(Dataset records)
========================================
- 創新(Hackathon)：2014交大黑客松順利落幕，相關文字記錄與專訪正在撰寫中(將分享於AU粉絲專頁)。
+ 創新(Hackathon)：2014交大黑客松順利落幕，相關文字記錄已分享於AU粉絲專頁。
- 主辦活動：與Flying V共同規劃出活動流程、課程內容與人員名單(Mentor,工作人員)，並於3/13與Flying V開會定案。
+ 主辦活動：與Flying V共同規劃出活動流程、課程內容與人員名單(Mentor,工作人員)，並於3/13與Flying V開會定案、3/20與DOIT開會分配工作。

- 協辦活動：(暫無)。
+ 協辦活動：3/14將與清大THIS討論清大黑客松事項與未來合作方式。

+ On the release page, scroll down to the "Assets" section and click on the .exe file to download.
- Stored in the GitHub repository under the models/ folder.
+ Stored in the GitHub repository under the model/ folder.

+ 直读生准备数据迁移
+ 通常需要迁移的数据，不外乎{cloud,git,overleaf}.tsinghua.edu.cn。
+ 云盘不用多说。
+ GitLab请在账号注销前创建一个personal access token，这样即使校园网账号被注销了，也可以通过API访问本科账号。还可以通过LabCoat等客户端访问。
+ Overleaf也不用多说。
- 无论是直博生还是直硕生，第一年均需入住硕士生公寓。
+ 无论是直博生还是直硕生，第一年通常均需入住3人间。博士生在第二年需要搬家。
========================================
**TO DO**
Sift the data above for lines with "工作人員", then copy each one.

**RESPONSE AREA**
- 主辦活動：與Flying V共同規劃出活動流程、課程內容與人員名單(Mentor,工作人員)，並於3/13與Flying V開會定案。
+ 主辦活動：與Flying V共同規劃出活動流程、課程內容與人員名單(Mentor,工作人員)，並於3/13與Flying V開會定案、3/20與DOIT開會分配工作。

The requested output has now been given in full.